LRD guides and handbook April 2018

State benefits and tax credits 2018

Chapter 1

Will working people be worse off with Universal Credit?


[ch 1: pages 15-16]

The former work and pensions secretary Iain Duncan Smith claimed that no one would be worse off under UC, but that is proving to be far from the case. Civil service union PCS points out that UC is almost £3 billion a year less generous than the system it replaces. The TUC is “concerned that Universal Credit has become primarily a cost-cutting exercise, rather than a mechanism for supporting low-income households.”


Shop workers’ union USDAW warns its members that: “Most working people who are currently eligible for Tax Credits will be much worse off under Universal Credit.” 


It points to think tank Resolution Foundation figures predicting that working families are set to be £1,200 a year worse off under UC by 2020, even after accounting for increases in the National Living Wage, Income Tax cuts and additional hours of childcare. 


In January 2018, the Office for Budget Responsibility (OBR) Welfare Trends Report confirmed that on average, UC will be less generous than the system it replaces because of significant cuts to the new benefit. The Resolution Foundation said the OBR report notes that the cuts risk reducing the important employment gains UC aims to deliver and confirmed that working families currently entitled to tax credits are likely to be the biggest losers from the move to a new system. 


In October 2017, the Resolution Foundation reported that £3 billion worth of cuts to UC will leave working families an average of £625 a year worse off. It said that the net impact on all two parent families in work is broadly neutral, though 1.1 million will lose an average of £2,770 a year. Working single parents lose out by an average of £1,350 a year.

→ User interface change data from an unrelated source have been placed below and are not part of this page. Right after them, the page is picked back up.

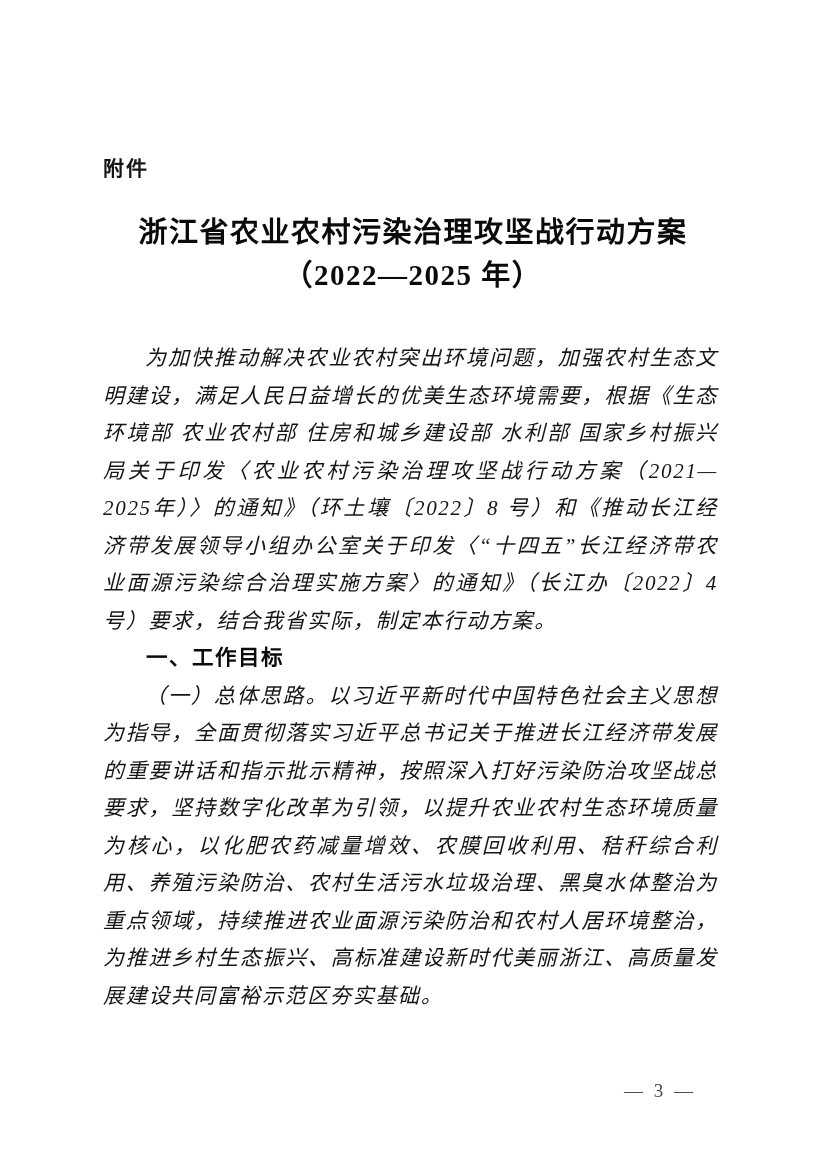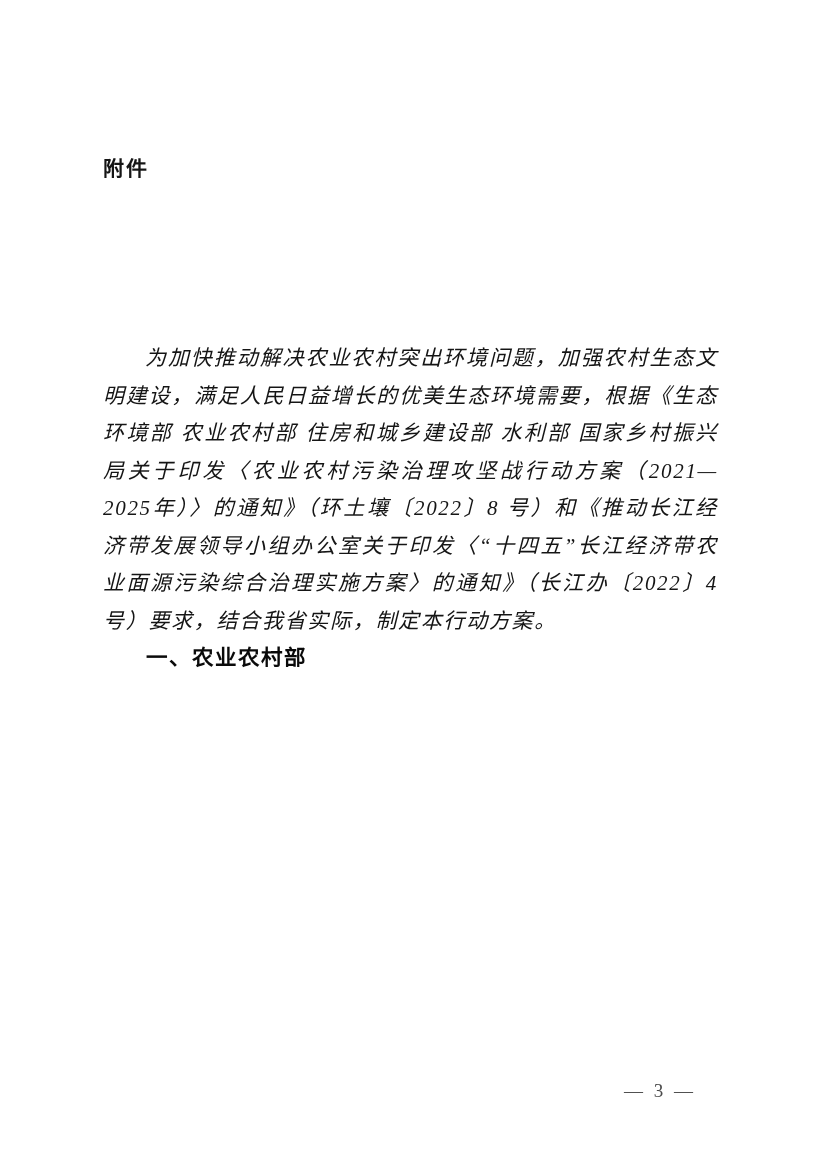"浙江省农业农村污染治理攻坚战行动方案" h1.doc-title { html: none -> <h1> <span>浙江省农业农村污染治理攻坚战行动方案</span><br> <span>（2022—2025 年）</span> </h1> }
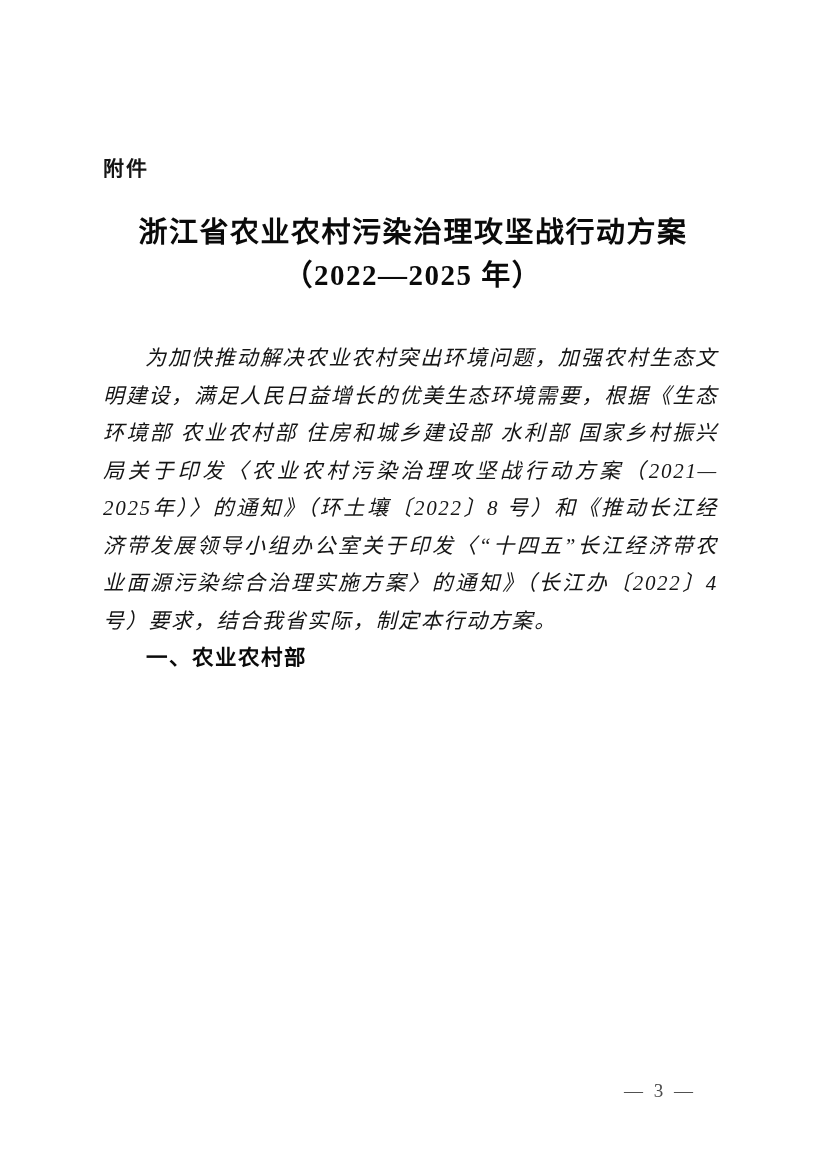"一、农业农村部" h2.section-heading { text: 农业农村部 -> 工作目标 }
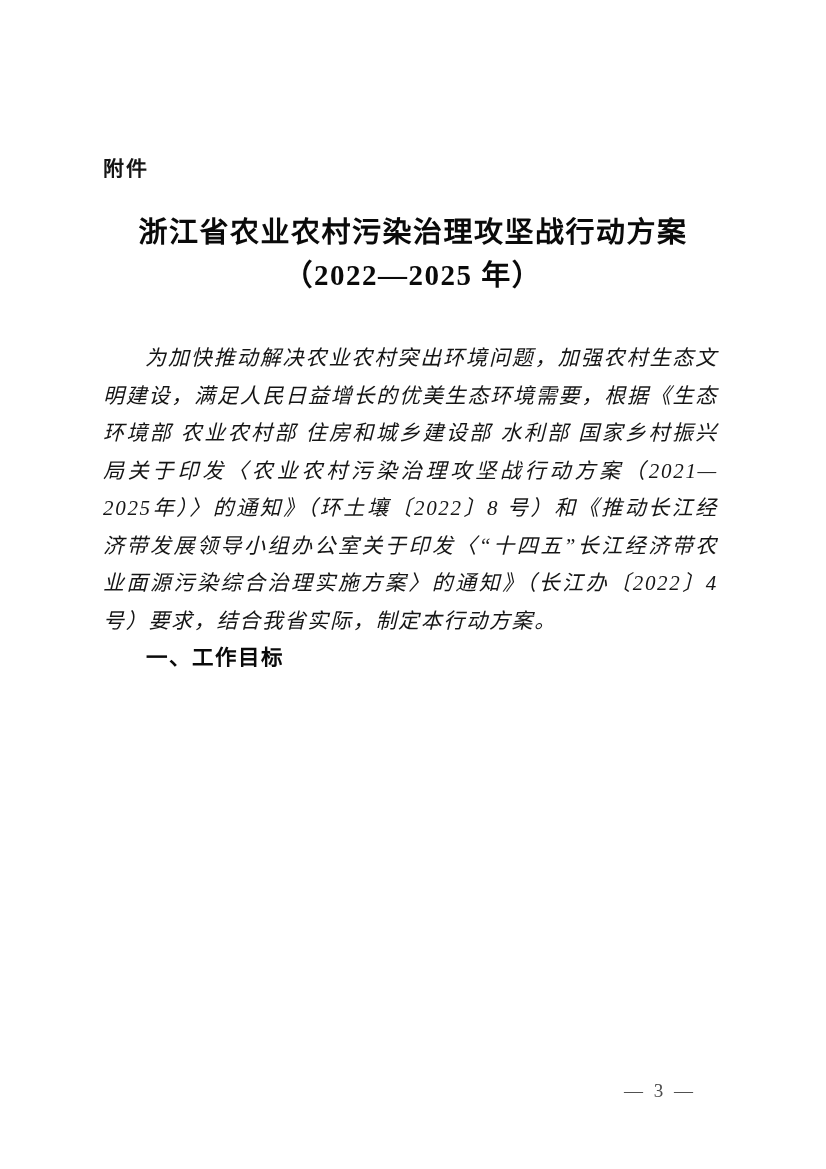"（一）总体思路。以习近平新时代中国特色社会主义思想为指导，全面贯彻落实习近平总书" p.body-para { html: none -> <p>（一）总体思路。以习近平新时代中国特色社会主义思想为指导，全面贯彻落实习近平总书记关于推进长江经济带发展的重要讲话和指示批示精神，按照深入打好污染防治攻坚战总要求，坚持数字化改革为引领，以提升农业农村生态环境质量为核心，以化肥农药减量增效、农膜回收利用、秸秆综合利用、养殖污染防治、农村生活污水垃圾治理、黑臭水体整治为重点领域，持续推进农业面源污染防治和农村人居环境整治，为推进乡村生态振兴、高标准建设新时代美丽浙江、高质量发展建设共同富裕示范区夯实基础。</p> }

Almost twice as many lose (0.7 million) as gain (0.4 million), losing almost twice as much (£2,955 average annual loss versus £1,600 gain).


In August 2017, an analysis from the House of Commons Library looking at different types of households and income groups all working full time, revealed that single parents with dependent children are being particularly badly affected, with up to £3,100 a year less than they received with Tax Credits. 


Nurses and teachers will be hit particularly hard by the combination of stagnating wages and cuts to social security, according to the Labour Party a single parent of two, working full-time as a teacher who is a new UC claimant, will be around £3,700 a year worse off in 2018-19 compared to 2011-12. A single parent of two, working in the NHS on average full-time earnings for the public sector who is a new tax credit claimant, will be over £2,000 a year worse off in real-terms in 2018-19 compared to 2011-12.


Also, an equality analysis, published in response to a Freedom of Information request submitted by Labour, predicts cuts to UC will fall most heavily on women and ethnic minorities. Households with a woman or member of an ethnic minority are more likely to be adversely affected by cuts to UC work allowances.